__YOUR GOAL__. Exclude the pictures and reproduce the remaining data exactly as written.

--------------------------------

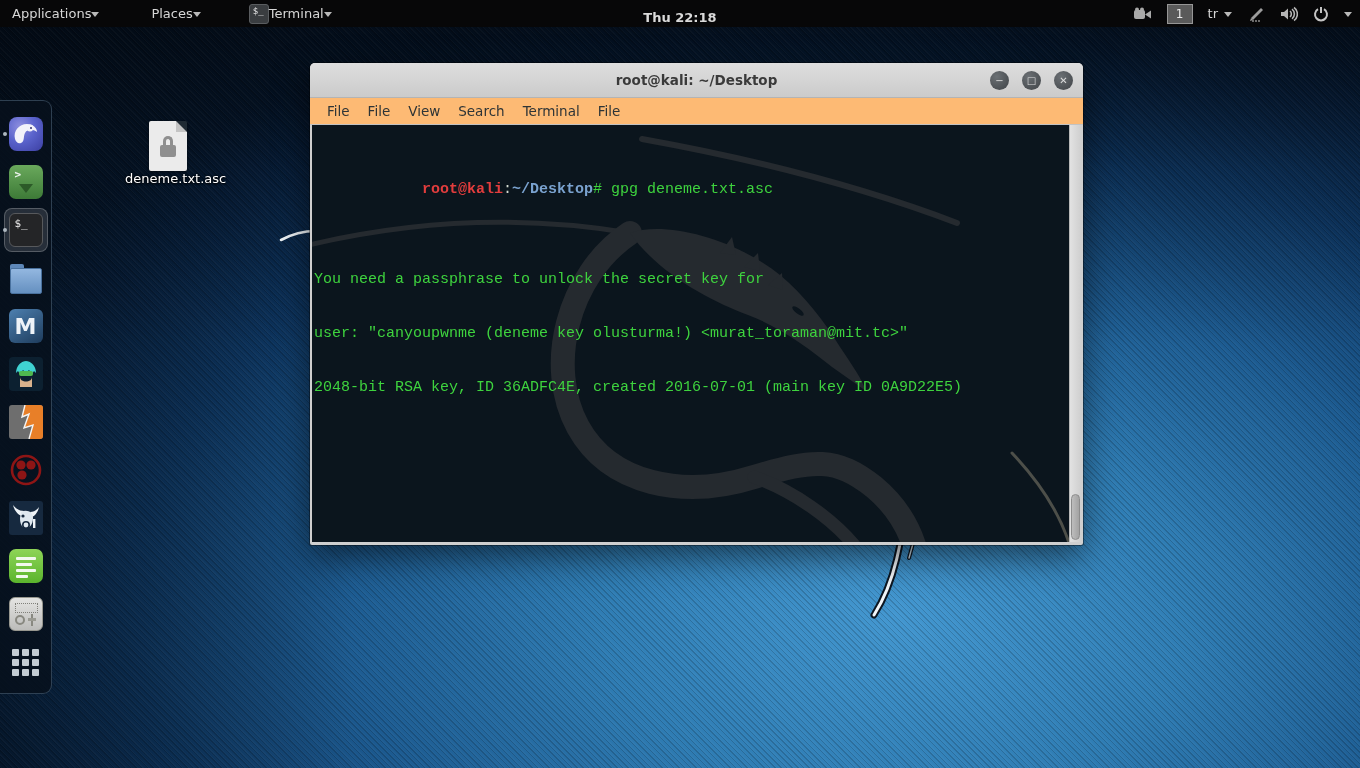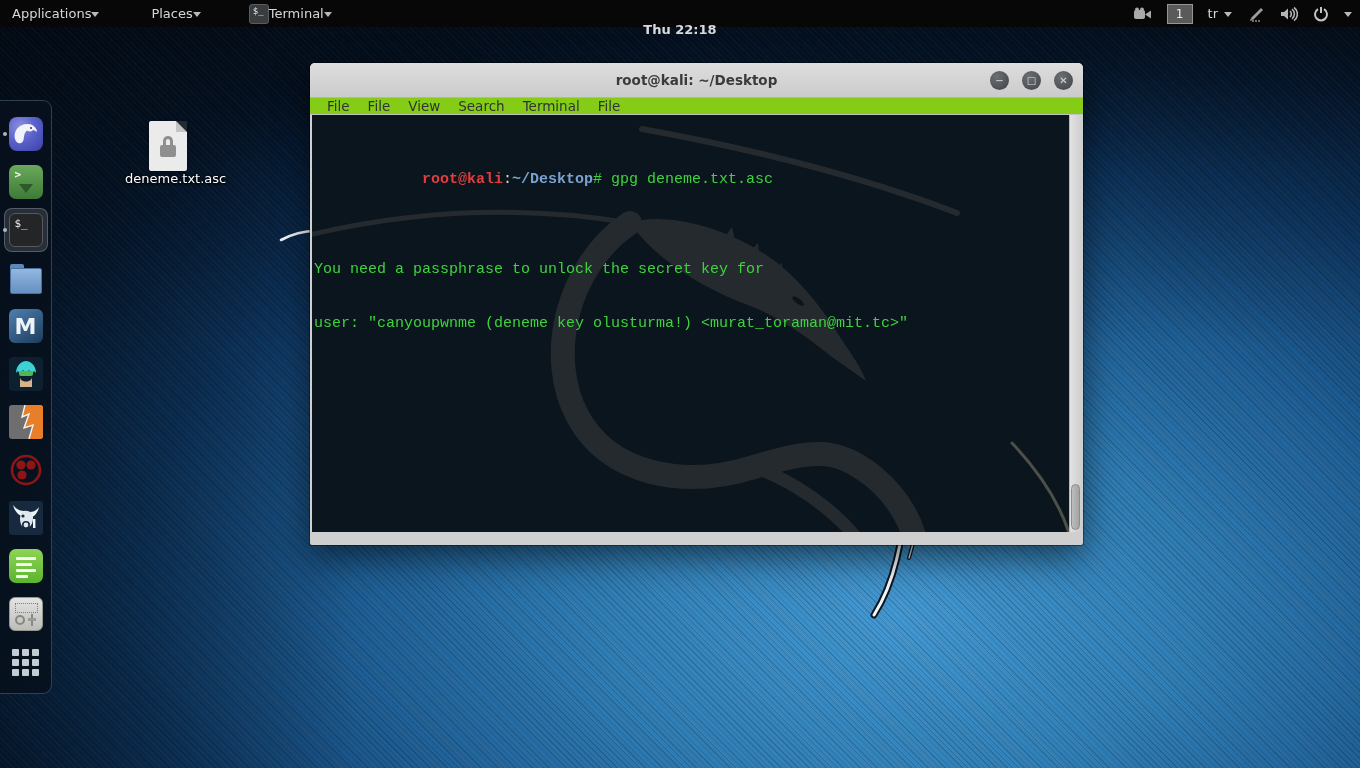"Thu 22:18" .tb-clock { top: 16px -> 4px }
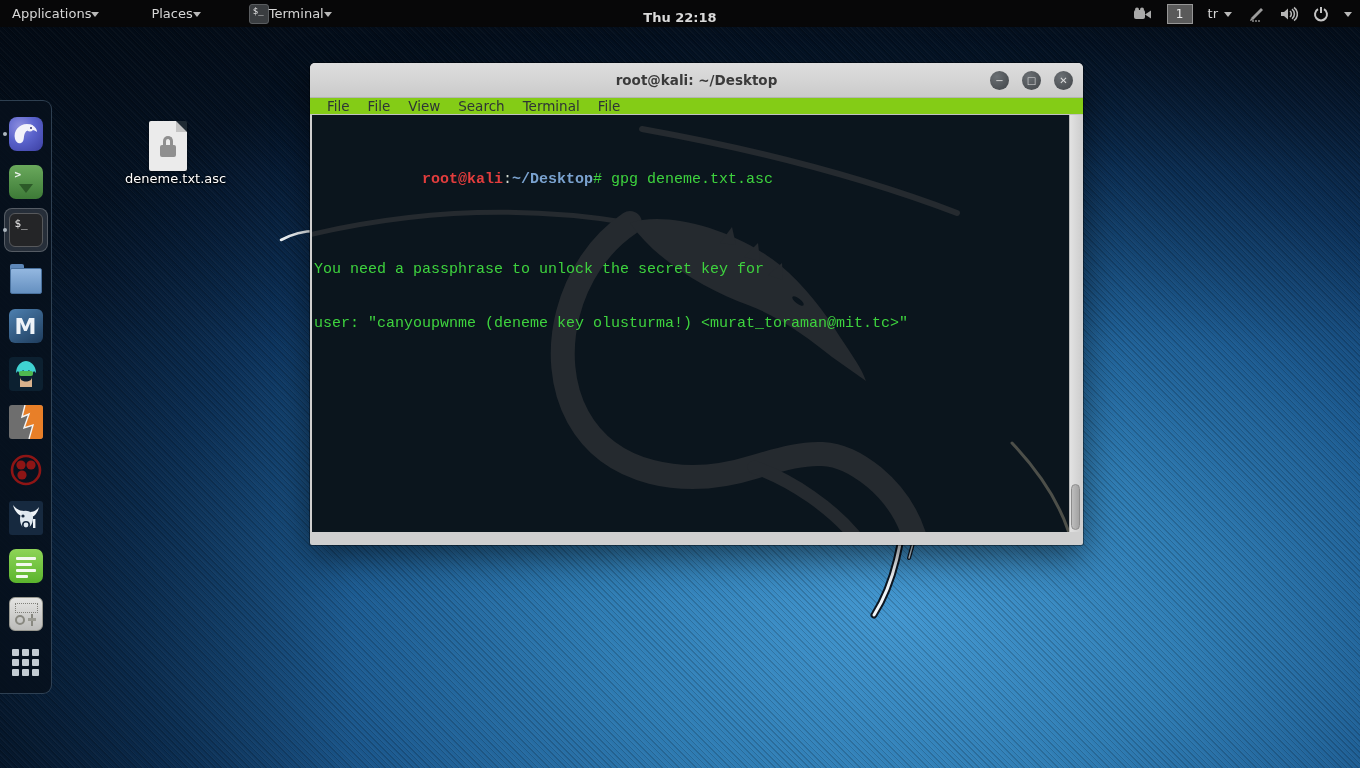"File" .menubar { background: #84cc16 -> #fdba74; height: 17px -> 27px }
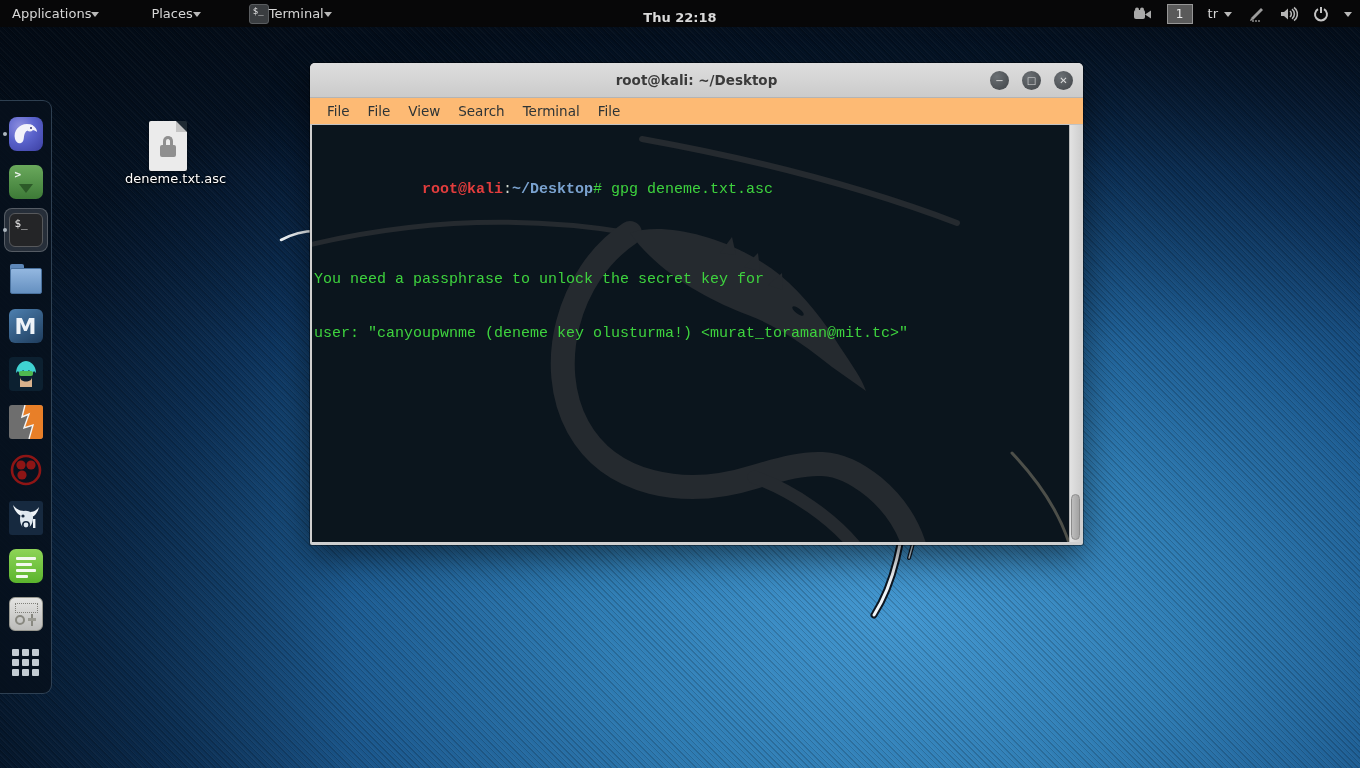"2048-bit RSA key, ID 36ADFC4E," div.tline { html: none -> <div>2048-bit RSA key, ID 36ADFC4E, created 2016-07-01 (main key ID 0A9D22E5)</div> }
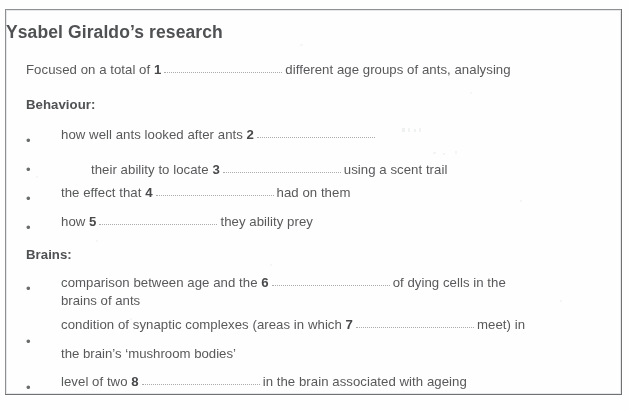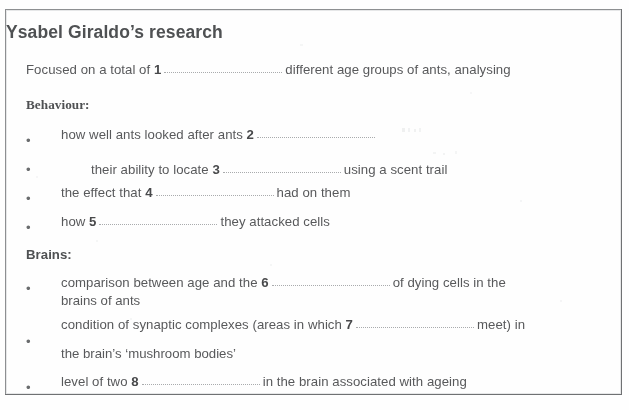"Behaviour:" div.line { font-family: Liberation Serif, serif -> none }
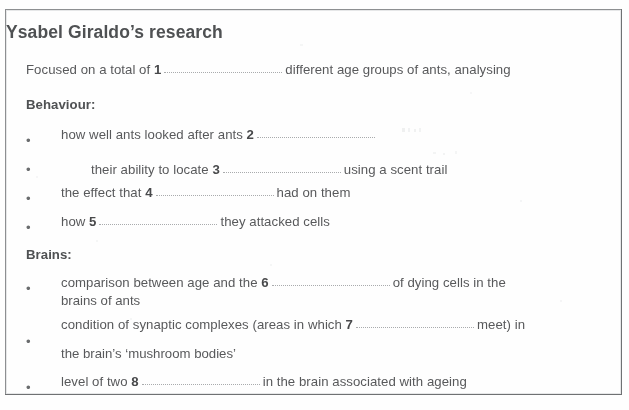"they attacked cells" span { text: attacked cells -> ability prey }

--------------------------------

__ANSWER BOX__.
"Thu 22:18" .tb-clock { top: 16px -> 4px }
"File" .menubar { background: #84cc16 -> #fdba74; height: 17px -> 27px }
"2048-bit RSA key, ID 36ADFC4E," div.tline { html: none -> <div>2048-bit RSA key, ID 36ADFC4E, created 2016-07-01 (main key ID 0A9D22E5)</div> }
"Behaviour:" div.line { font-family: Liberation Serif, serif -> none }
"they attacked cells" span { text: attacked cells -> ability prey }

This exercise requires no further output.